Step 3: Choose how you will deliver this work.

Will it be a paper, presentation, or exhibit? To whom will you present your work? Your school, a local organization, library, or some other group?
 

Step 4: Pick a mentor.

This individual won't be doing the work for you, but they can be there to answer questions, bounce ideas off of, or guide you in the right direction. Teachers at your school and local community leaders can serve as your mentor. It is hard for an adult to say "no" to a student who is earnest and willing to do something in their field of interest.

Step 5: Create a timeline and stick to it.

If you want to complete the project by the end of the summer, map out what you need to accomplish by the end of each week and hold yourself accountable. Make sure to build in time to research, interview experts, collect data, write, create, edit, and finalize your work.
 

Step 6: Invest time into this project like it is your full-time job.

That is the only way to get the project done and create something meaningful. The more weeks and the more hours each week that a student devotes to this project or any activity will always make a difference in what they are doing and how admissions officers evaluate them.
 

Step 7: The goal of the project is not to get national attention, local attention, or even to get published.

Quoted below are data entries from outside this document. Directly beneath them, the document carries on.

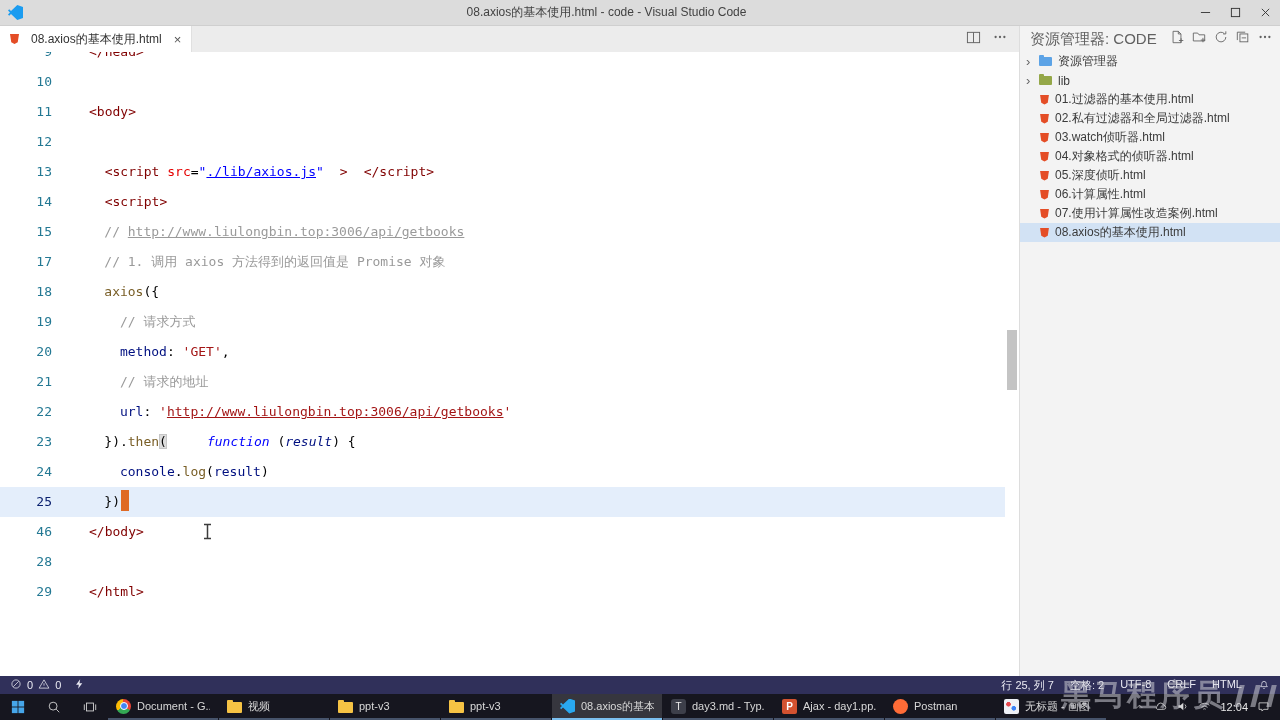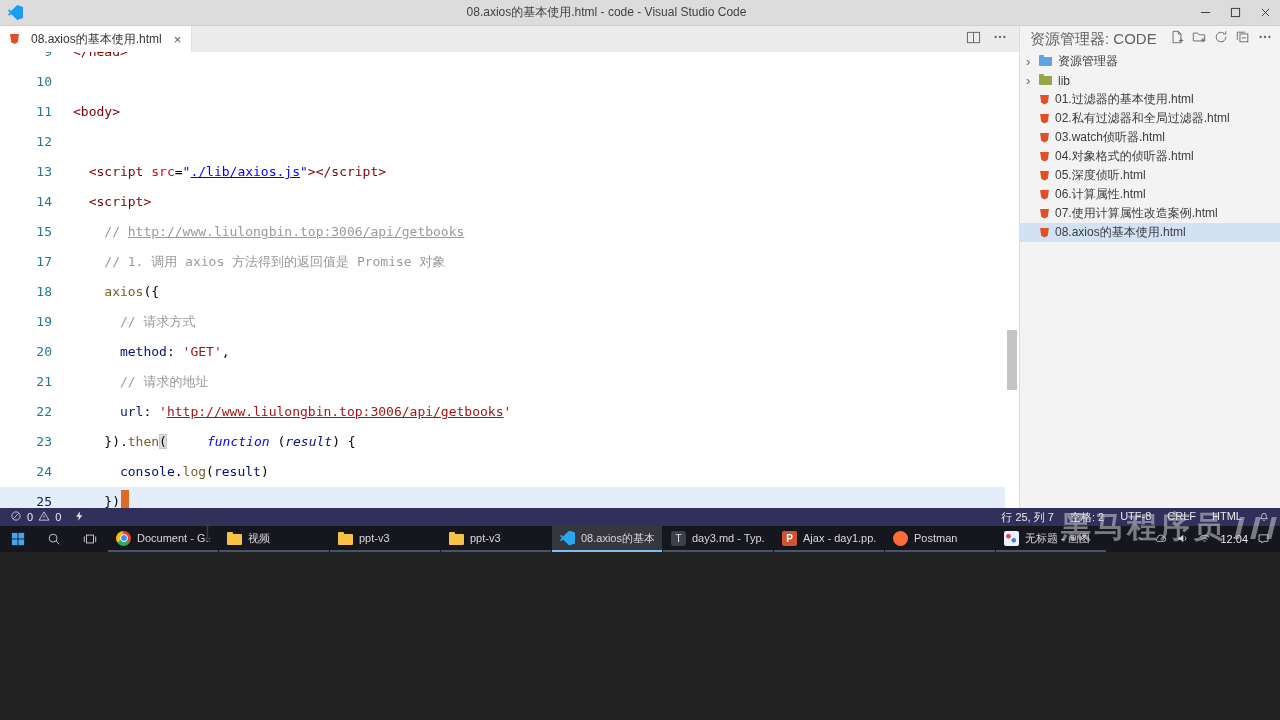--- a/index.html
+++ b/index.html
@@ -1,17 +1,17 @@
 <!DOCTYPE html>
 <html><head>
 <meta charset="utf-8">
 <style>
   * { margin:0; padding:0; box-sizing:border-box; }
   html,body { background:#222; }
-  .screen{ width:1280px; height:552px; position:relative; overflow:hidden; background:#000000;
+  .screen{ width:1280px; height:720px; position:relative; overflow:hidden; background:#000000;
            font-family:"Liberation Sans",sans-serif; }
 
   
   .titlebar{ height:26px; background:#dcdcdc; border-bottom:1px solid #cfcfcf;
              display:flex; align-items:center; padding:0 0 0 8px; }
   .titlebar .title{ flex:1; text-align:center; font-size:12px; color:#424242;
                     white-space:nowrap; overflow:hidden; }
   .win-controls{ display:flex; height:100%; }
   .win-controls span{ width:30px; display:flex; align-items:center; justify-content:center; }
 
@@ -31,21 +31,21 @@
   .editor{ flex:1; position:relative; overflow:hidden; background:#fff; }
   .lines{ position:absolute; top:-15px; left:0; right:14px;
           font-family:"DejaVu Sans Mono","Liberation Mono",monospace; font-size:13px; }
   .line{ display:flex; height:30px; line-height:30px; }
   .line.current{ background:#e4eefb; }
   .ln{ flex:0 0 52px; width:52px; text-align:right; color:#237893; }
   .ln-active{ color:#0b216f; }
   .codeln{ padding-left:21px; white-space:pre; color:#000; }
 
   .tok.plain{ color:#000; }
-  .tok.tag{ color:#800000; }
+  .tok.tag{ color:#800000;margin-left:16px; }
   .tok.attr{ color:#e50000; }
   .tok.attr-value{ color:#0000ff; }
   .tok.string{ color:#a31515; }
   .tok.comment{ color:#9a9a9a; }
   .tok.function{ color:#795e26; }
   .tok.variable{ color:#001080; }
   .tok.keyword{ color:#0000ff; font-style:italic;padding-left:40px; }
   .tok.parameter{ color:#001080; font-style:italic; }
   .tok.link{ text-decoration:underline; }
   .tok.match{ background:#dcdcdc; box-shadow:inset 0 0 0 1px #c6c6c6; }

Instead, the goal is to grow as a person and community member. Don't underestimate the power of your own work and what it will do for your confidence and development.


READ MORE: What a College Counselor Encourages Her Own Daughter to Do This Summer



Does the homegrown project take discipline? You bet it does. Does it take self-driven curiosity? You bet. Does it cost any money? Nope. And that is why it is so transformative for a student to pursue.